■ **TRY IT**
Your task is to repeat the entries below exactly and to leave their images out.

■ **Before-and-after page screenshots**

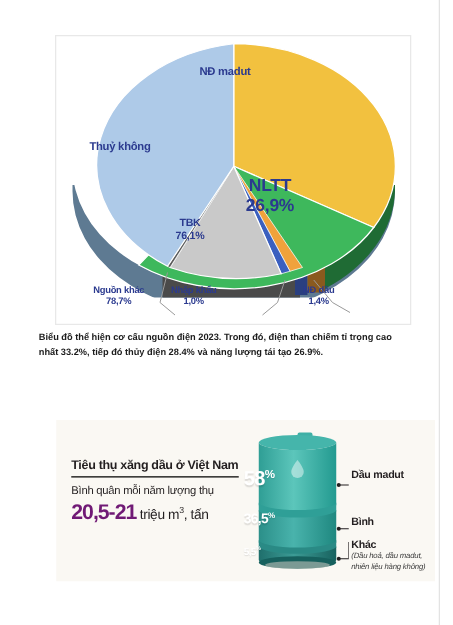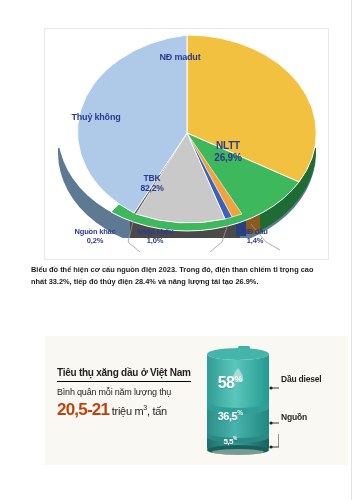--- a/index.html
+++ b/index.html
@@ -24,21 +24,21 @@
   .pie-wrap{position:absolute;left:44px;top:28px;width:285px;height:232px;}
   .pie-wrap svg{display:block;}
 
   .pie-label{
     position:absolute;color:#2b3a8f;font-weight:bold;text-align:center;
     line-height:1.15;letter-spacing:-0.2px;
   }
   .pie-label .v{display:block;}
   .lbl-coal{left:140px;top:52px;width:80px;font-size:9px;}
   .lbl-hydro{left:60px;top:112px;width:72px;font-size:9px;}
-  .lbl-nltt{left:196px;top:140px;width:64px;font-size:10px;}
+  .lbl-nltt{left:184px;top:140px;width:64px;font-size:14px;}
   .lbl-tbk{left:124px;top:174px;width:56px;font-size:8.5px;}
   .lbl-other{left:64px;top:228px;width:62px;font-size:7.5px;}
   .lbl-import{left:124px;top:228px;width:62px;font-size:7.5px;}
   .lbl-oil{left:226px;top:228px;width:58px;font-size:7.5px;}
 
   .caption{
     position:absolute;left:31px;top:264px;width:286px;
     font-size:7.4px;line-height:1.65;color:#1c1c1c;
     font-family:"Liberation Sans",sans-serif;
     font-weight:bold;
@@ -49,28 +49,28 @@
     position:absolute;left:45px;top:336px;width:303px;height:129px;
     background:#faf8f3;
   }
   .info-left{position:absolute;left:12px;top:26px;width:150px;color:#231f20;}
   .info-title{
     font-size:10px;font-weight:bold;letter-spacing:-0.25px;
     padding-bottom:3px;border-bottom:1px solid #000000;display:inline-block;
   }
   .info-sub{font-size:9px;margin-top:5px;letter-spacing:-0.2px;}
   .info-big{margin-top:3px;white-space:nowrap;}
-  .info-big .num{font-size:17px;font-weight:bold;color:#c2410c;letter-spacing:-0.8px;}
+  .info-big .num{font-size:17px;font-weight:bold;color:#701a75;letter-spacing:-0.8px;}
   .info-big .unit{font-size:11px;color:#231f20;letter-spacing:-0.3px;}
   .info-big .unit sup{font-size:7px;}
 
   .barrel{position:absolute;left:152px;top:8px;width:82px;height:118px;}
   .barrel svg{display:block;}
   .bar-pct{
-    position:absolute;color:#ffffff;font-weight:bold;text-align:center;
+    position:absolute;color:#ffffff;font-weight:bold;text-align:left;
     letter-spacing:-0.5px;text-shadow:0 1px 1px rgba(0,0,0,.12);
   }
   .bar-pct sup{font-size:0.58em;vertical-align:super;font-weight:bold;}
   .pct-diesel{left:150px;top:38px;width:70px;font-size:16px;}
   .pct-gas{left:150px;top:73px;width:70px;font-size:11px;}
   .pct-other{left:150px;top:100px;width:70px;font-size:8px;}
 
   .legend{position:absolute;left:236px;top:0;width:68px;height:129px;color:#231f20;}
   .lg-item{position:absolute;}
   .lg-name{font-size:8.5px;font-weight:bold;letter-spacing:-0.2px;white-space:nowrap;}
@@ -137,25 +137,25 @@
 </div>
 <div class="pie-label lbl-hydro">
   <span>Thuỷ không</span>
 </div>
 <div class="pie-label lbl-nltt">
   <span>NLTT</span>
   <span class="v">26,9%</span>
 </div>
 <div class="pie-label lbl-tbk">
   <span>TBK</span>
-  <span class="v">82,2%</span>
+  <span class="v">76,1%</span>
 </div>
 <div class="pie-label lbl-other">
   <span>Nguồn khác</span>
-  <span class="v">0,2%</span>
+  <span class="v">78,7%</span>
 </div>
 <div class="pie-label lbl-import">
   <span>Nhập khẩu</span>
   <span class="v">1,0%</span>
 </div>
 <div class="pie-label lbl-oil">
   <span>NĐ dầu</span>
   <span class="v">1,4%</span>
 </div>
 
@@ -221,20 +221,24 @@
     </g>
   </svg>
   </div>
 
   <div class="bar-pct pct-diesel"><span>58</span><sup>%</sup></div>
   <div class="bar-pct pct-gas"><span>36,5</span><sup>%</sup></div>
   <div class="bar-pct pct-other"><span>5,5</span><sup>%</sup></div>
 
   <div class="legend">
     <div class="lg-item lg-diesel">
-      <div class="lg-name">Dầu diesel</div>
+      <div class="lg-name">Dầu madut</div>
     </div>
     <div class="lg-item lg-gas">
-      <div class="lg-name">Nguồn</div>
+      <div class="lg-name">Bình</div>
+    </div>
+    <div class="lg-item lg-other">
+      <div class="lg-name">Khác</div>
+      <div class="lg-note">(Dầu hoả, dầu madut, nhiên liệu hàng không)</div>
     </div>
   </div>
 
 </div>
 
 </body></html>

■ **PROBLEM SOLUTION**
--- a/index.html
+++ b/index.html
@@ -24,21 +24,21 @@
   .pie-wrap{position:absolute;left:44px;top:28px;width:285px;height:232px;}
   .pie-wrap svg{display:block;}
 
   .pie-label{
     position:absolute;color:#2b3a8f;font-weight:bold;text-align:center;
     line-height:1.15;letter-spacing:-0.2px;
   }
   .pie-label .v{display:block;}
   .lbl-coal{left:140px;top:52px;width:80px;font-size:9px;}
   .lbl-hydro{left:60px;top:112px;width:72px;font-size:9px;}
-  .lbl-nltt{left:196px;top:140px;width:64px;font-size:10px;}
+  .lbl-nltt{left:184px;top:140px;width:64px;font-size:14px;}
   .lbl-tbk{left:124px;top:174px;width:56px;font-size:8.5px;}
   .lbl-other{left:64px;top:228px;width:62px;font-size:7.5px;}
   .lbl-import{left:124px;top:228px;width:62px;font-size:7.5px;}
   .lbl-oil{left:226px;top:228px;width:58px;font-size:7.5px;}
 
   .caption{
     position:absolute;left:31px;top:264px;width:286px;
     font-size:7.4px;line-height:1.65;color:#1c1c1c;
     font-family:"Liberation Sans",sans-serif;
     font-weight:bold;
@@ -49,28 +49,28 @@
     position:absolute;left:45px;top:336px;width:303px;height:129px;
     background:#faf8f3;
   }
   .info-left{position:absolute;left:12px;top:26px;width:150px;color:#231f20;}
   .info-title{
     font-size:10px;font-weight:bold;letter-spacing:-0.25px;
     padding-bottom:3px;border-bottom:1px solid #000000;display:inline-block;
   }
   .info-sub{font-size:9px;margin-top:5px;letter-spacing:-0.2px;}
   .info-big{margin-top:3px;white-space:nowrap;}
-  .info-big .num{font-size:17px;font-weight:bold;color:#c2410c;letter-spacing:-0.8px;}
+  .info-big .num{font-size:17px;font-weight:bold;color:#701a75;letter-spacing:-0.8px;}
   .info-big .unit{font-size:11px;color:#231f20;letter-spacing:-0.3px;}
   .info-big .unit sup{font-size:7px;}
 
   .barrel{position:absolute;left:152px;top:8px;width:82px;height:118px;}
   .barrel svg{display:block;}
   .bar-pct{
-    position:absolute;color:#ffffff;font-weight:bold;text-align:center;
+    position:absolute;color:#ffffff;font-weight:bold;text-align:left;
     letter-spacing:-0.5px;text-shadow:0 1px 1px rgba(0,0,0,.12);
   }
   .bar-pct sup{font-size:0.58em;vertical-align:super;font-weight:bold;}
   .pct-diesel{left:150px;top:38px;width:70px;font-size:16px;}
   .pct-gas{left:150px;top:73px;width:70px;font-size:11px;}
   .pct-other{left:150px;top:100px;width:70px;font-size:8px;}
 
   .legend{position:absolute;left:236px;top:0;width:68px;height:129px;color:#231f20;}
   .lg-item{position:absolute;}
   .lg-name{font-size:8.5px;font-weight:bold;letter-spacing:-0.2px;white-space:nowrap;}
@@ -137,25 +137,25 @@
 </div>
 <div class="pie-label lbl-hydro">
   <span>Thuỷ không</span>
 </div>
 <div class="pie-label lbl-nltt">
   <span>NLTT</span>
   <span class="v">26,9%</span>
 </div>
 <div class="pie-label lbl-tbk">
   <span>TBK</span>
-  <span class="v">82,2%</span>
+  <span class="v">76,1%</span>
 </div>
 <div class="pie-label lbl-other">
   <span>Nguồn khác</span>
-  <span class="v">0,2%</span>
+  <span class="v">78,7%</span>
 </div>
 <div class="pie-label lbl-import">
   <span>Nhập khẩu</span>
   <span class="v">1,0%</span>
 </div>
 <div class="pie-label lbl-oil">
   <span>NĐ dầu</span>
   <span class="v">1,4%</span>
 </div>
 
@@ -221,20 +221,24 @@
     </g>
   </svg>
   </div>
 
   <div class="bar-pct pct-diesel"><span>58</span><sup>%</sup></div>
   <div class="bar-pct pct-gas"><span>36,5</span><sup>%</sup></div>
   <div class="bar-pct pct-other"><span>5,5</span><sup>%</sup></div>
 
   <div class="legend">
     <div class="lg-item lg-diesel">
-      <div class="lg-name">Dầu diesel</div>
+      <div class="lg-name">Dầu madut</div>
     </div>
     <div class="lg-item lg-gas">
-      <div class="lg-name">Nguồn</div>
+      <div class="lg-name">Bình</div>
+    </div>
+    <div class="lg-item lg-other">
+      <div class="lg-name">Khác</div>
+      <div class="lg-note">(Dầu hoả, dầu madut, nhiên liệu hàng không)</div>
     </div>
   </div>
 
 </div>
 
 </body></html>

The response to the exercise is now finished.